콘텐츠로 이동

Nextflow for Metagenomics

Note

This course is a community effort led by the Nextflow Ambassador Jeferyd Yepes and edited by the Nextflow Training team. It will be re-visited every now and then for updates and suggestions from the community members.

The course is designed for researchers on focused metagenomics (WGS/shotgun) data analysis who are interested in developing or customizing taxonomic annotation pipelines. It builds on the Hello Nextflow and Nextflow for RNAseq beginner training and demonstrates how to use Nextflow in the specific context of metagenomics data analysis.

Specifically, this course demonstrates how to implement a simple read taxonomic annotation starting from removing host sequences, passing through re-estimating species abundance with Bayesian statistics, until generating complete reports.

Let's get started! Click on the "Open in GitHub Codespaces" button below to launch the training environment (preferably in a separate tab), then read on while it loads.

Open in GitHub Codespaces

Learning objectives

By the end of this course, you will have learnt how to apply foundational Nextflow concepts and tooling to a typical metagenomics use case.

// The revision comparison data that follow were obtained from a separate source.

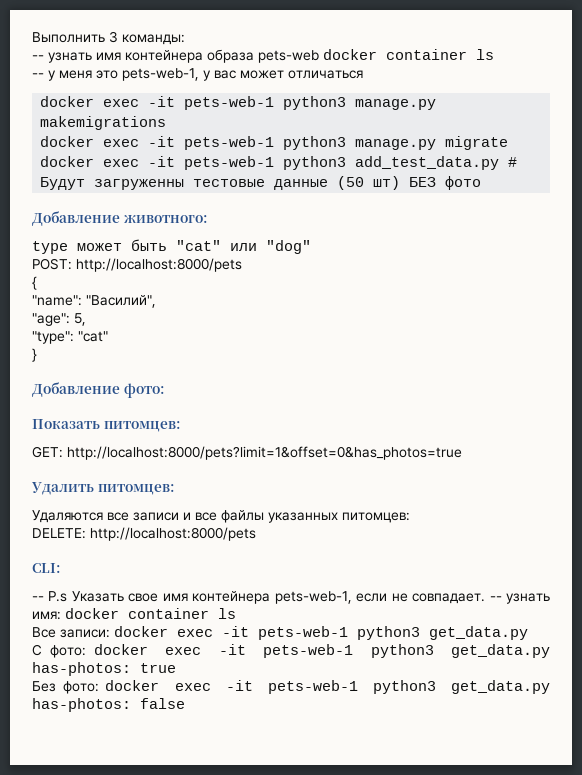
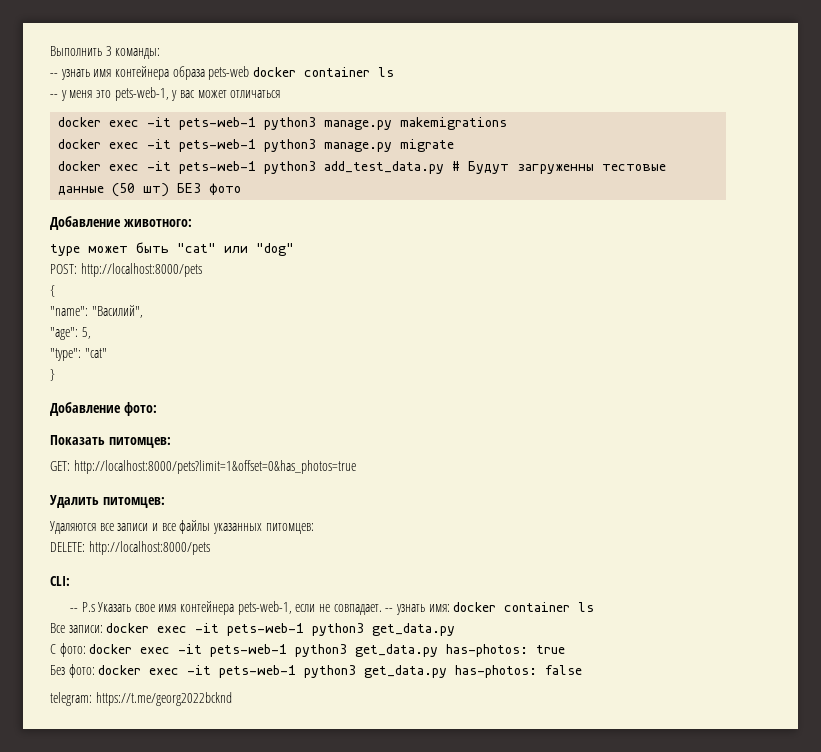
(185, 703) none -> [50,692,232,706] // telegram: https://t.me/georg2022bcknd

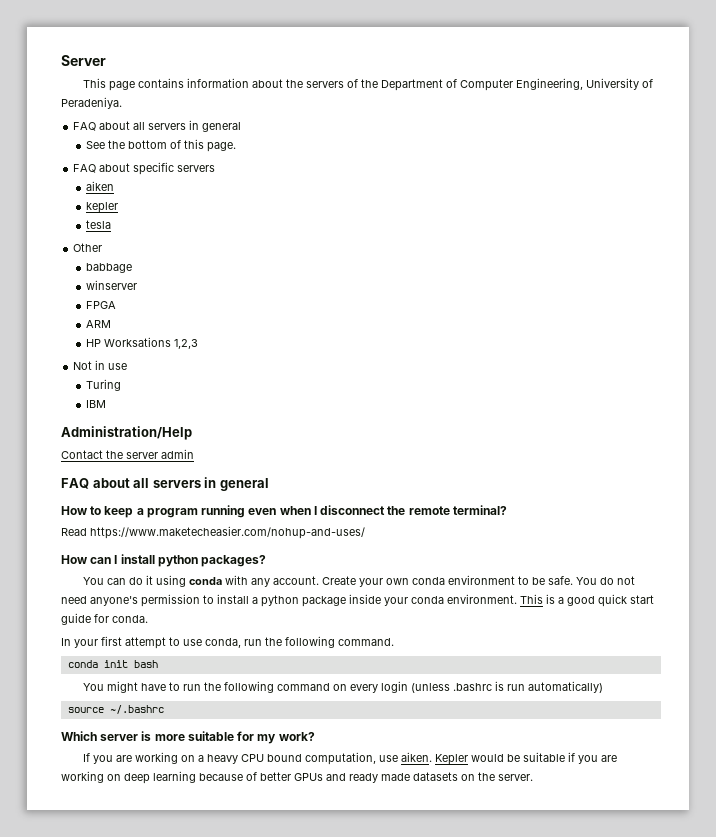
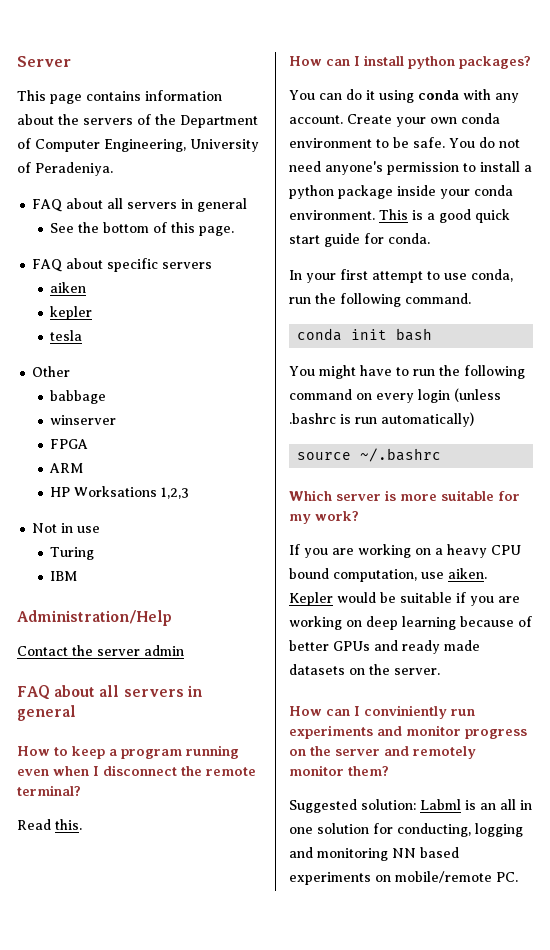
[90,526,365,539] https://www.maketecheasier.com/nohup-and-uses/ -> [55,819,82,830] this.
(533, 777) none -> [289,705,475,719] [289,725,527,739] [289,746,476,759] [289,765,389,776] [289,799,532,813] [289,823,523,837] [289,847,459,861] [289,871,518,885] // How can I conviniently run experiments and monitor progress on the server and remotely monitor them? // Suggested solution: Labml is an all in one solution for conducting, logging and monitoring NN based experiments on mobile/remote PC.

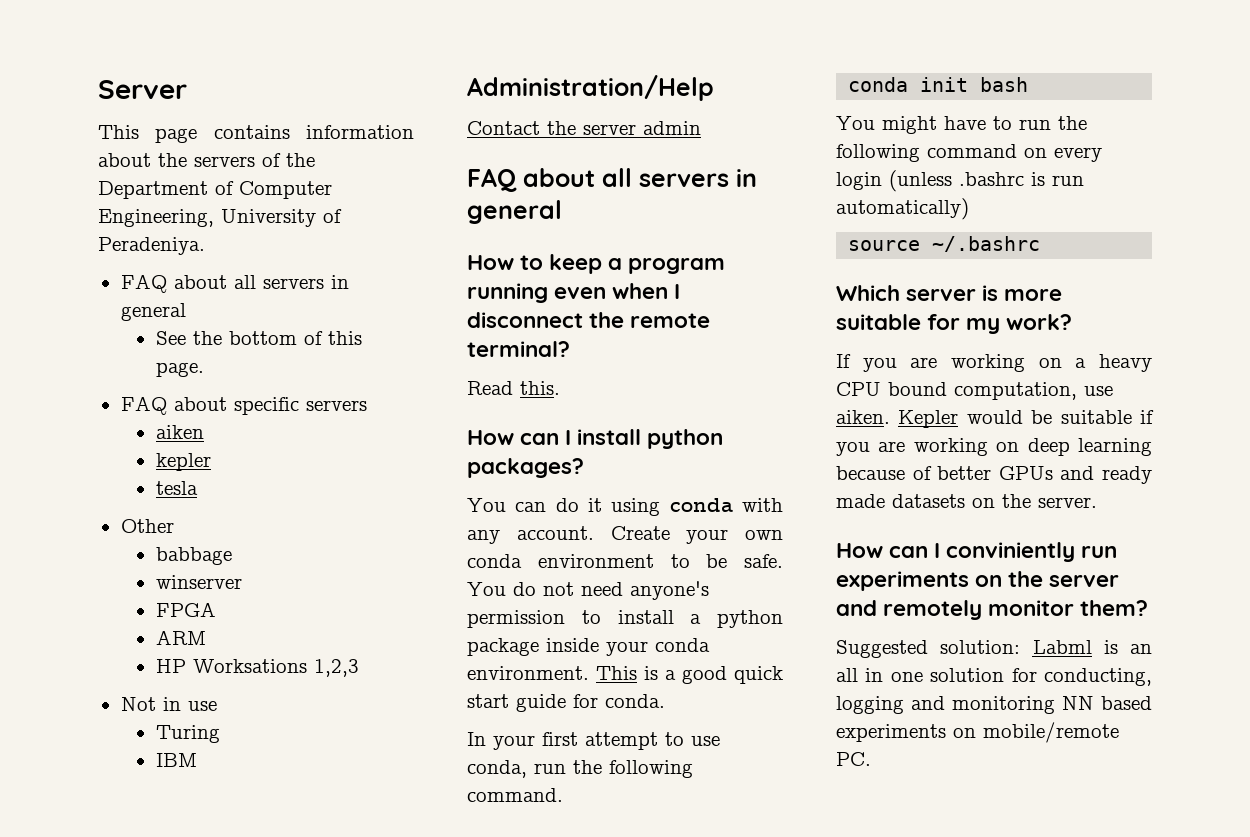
[377,725,527,739] and monitor progress -> (969, 581) none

Concretely, you will be able to:

  • Write a linear workflow to perform host removal, taxonomic annotation and species abundance re-estimation
  • Handle domain-specific files such as Kraken2 and Bracken reports resources appropriately
  • Run analysis for a single sample or leverage on Nextflow's dataflow paradigm to parallelize multi-sample analysis
  • Separate the processes and workflow in a more structured manner attempting to a first step in following nf-core guidelines
  • Use conditionals and operators to control workflow execution
  • Include custom scripts to be run within a given process

Prerequisites

The course assumes some minimal familiarity with the following:

  • Tools and file formats commonly used in this scientific domain
  • Experience with the command line
  • Foundational Nextflow concepts and tooling covered in the Hello Nextflow and Nextflow for RNAseq beginner training.

For technical requirements and environment setup, see the Environment Setup mini-course.